Home
DevOps & Cloud Engineering / Lesson 20 — Terraform — Infrastructure as Code

Terraform — Infrastructure as Code

Declarative infrastructure. Providers, state, modules — and why your cloud should be defined by code review.


Why Infrastructure as Code

Without IaC, infrastructure lives in:
• People's heads ("only Bob knows how the load balancer is configured")
• Click-ops in cloud consoles (untracked changes, no review)
• Hand-written scripts that drift over time
• Confluence pages that go out of date

The problems compound:
• Different environments diverge (production has settings nobody copied to staging)
• Changes break things mysteriously (no audit trail)
• Recovering from disaster requires reconstructing from memory
• New environments take days/weeks to set up
• Reviewing changes is impossible

Infrastructure as Code (IaC) fixes this. You describe your infrastructure in code, store it in Git, review it like application code, and apply it via automation.

The benefits:
• Every change is a Git commit — full history, rollback possible
• Code review catches mistakes before they hit production
• Same code creates dev, staging, production — no drift
• Disaster recovery: re-run the code
• New environments take minutes
• Onboarding: "read these files, that's our infrastructure"

The 2026 standard is Terraform (or its open-source fork OpenTofu). Pulumi, AWS CDK, and configuration management tools (covered in Module 22) are alternatives. This lesson is Terraform-focused because it's the most widely-used.


Terraform Mental Model

Terraform is declarative: you describe the desired state, Terraform figures out how to get there.

The core loop:
1. You write .tf files describing what you want (an EC2 instance, an S3 bucket, etc.)
2. Run terraform plan — Terraform compares your code to what currently exists in the cloud and shows the diff
3. Review the plan
4. Run terraform apply — Terraform makes the changes

Terraform tracks state — what it has created. The state file is critical: it maps your code's resources (aws_instance.web) to real cloud resources (i-1234567890abcdef0).

A trivial Terraform file:

Hcl
# main.tf
terraform {
  required_providers {
    aws = {
      source  = "hashicorp/aws"
      version = "~> 5.0"
    }
  }
}

provider "aws" {
  region = "us-east-1"
}

resource "aws_instance" "web" {
  ami           = "ami-0c55b159cbfafe1f0"
  instance_type = "t3.micro"

  tags = {
    Name = "my-web-server"
  }
}

Run:

Bash
terraform init      # download provider plugins
terraform plan      # show what would change
terraform apply     # make it so
terraform destroy   # remove everything Terraform created

The init step downloads the AWS provider — code that knows how to translate Terraform resource definitions into AWS API calls. Providers exist for AWS, GCP, Azure, Kubernetes, GitHub, Datadog, hundreds more.

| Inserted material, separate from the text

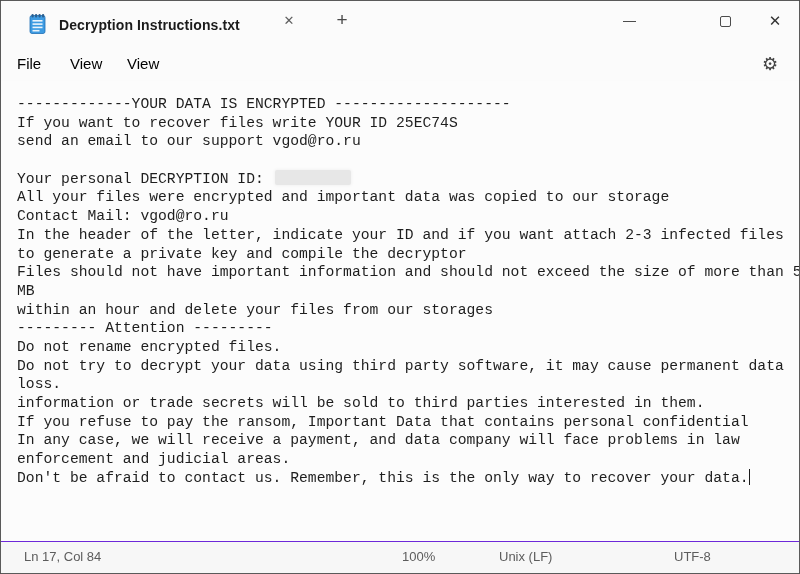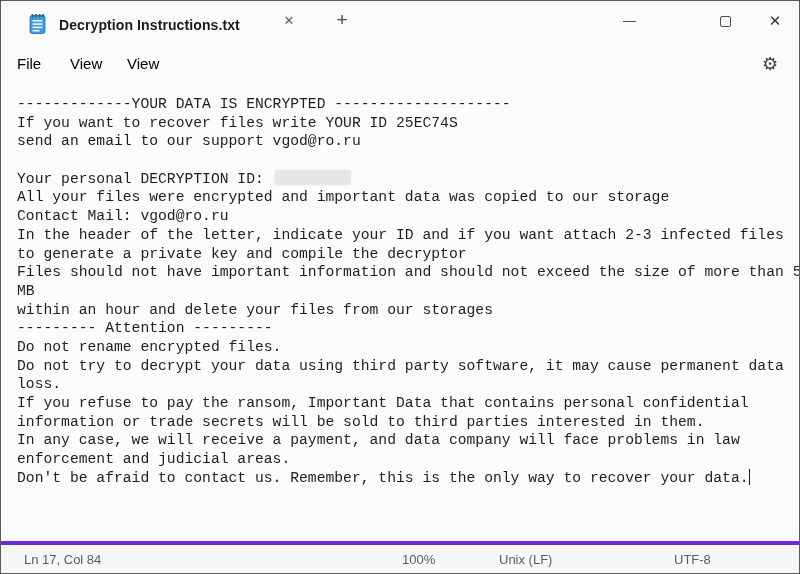"If you refuse to pay" div.tline { order: before "information or trade secrets will" -> after "information or trade secrets will" }
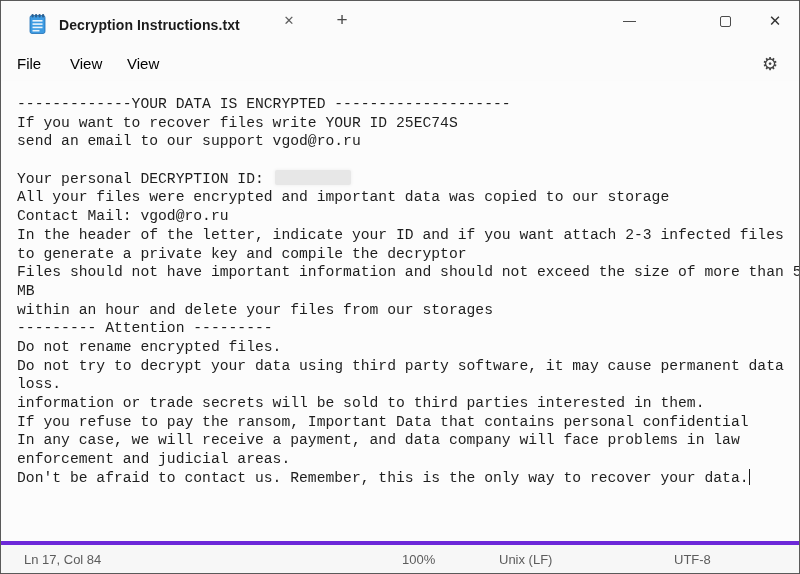"Ln 17, Col 84" .statusbar { border-top: 4px solid #6d28d9 -> 1px solid #6d28d9 }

This means Terraform isn't AWS-specific. The same tool manages your AWS account, your DNS at Cloudflare, your GitHub repos, your Datadog monitors — all in one place.


Resources, Variables, Outputs

Terraform's core building blocks:

Resources — things you create

Hcl
resource "aws_s3_bucket" "uploads" {
  bucket = "my-app-uploads"
}

resource "aws_s3_bucket_public_access_block" "uploads" {
  bucket = aws_s3_bucket.uploads.id

  block_public_acls       = true
  block_public_policy     = true
  ignore_public_acls      = true
  restrict_public_buckets = true
}

Reference between resources via <type>.<name>.<attribute>. Terraform builds a dependency graph from these references.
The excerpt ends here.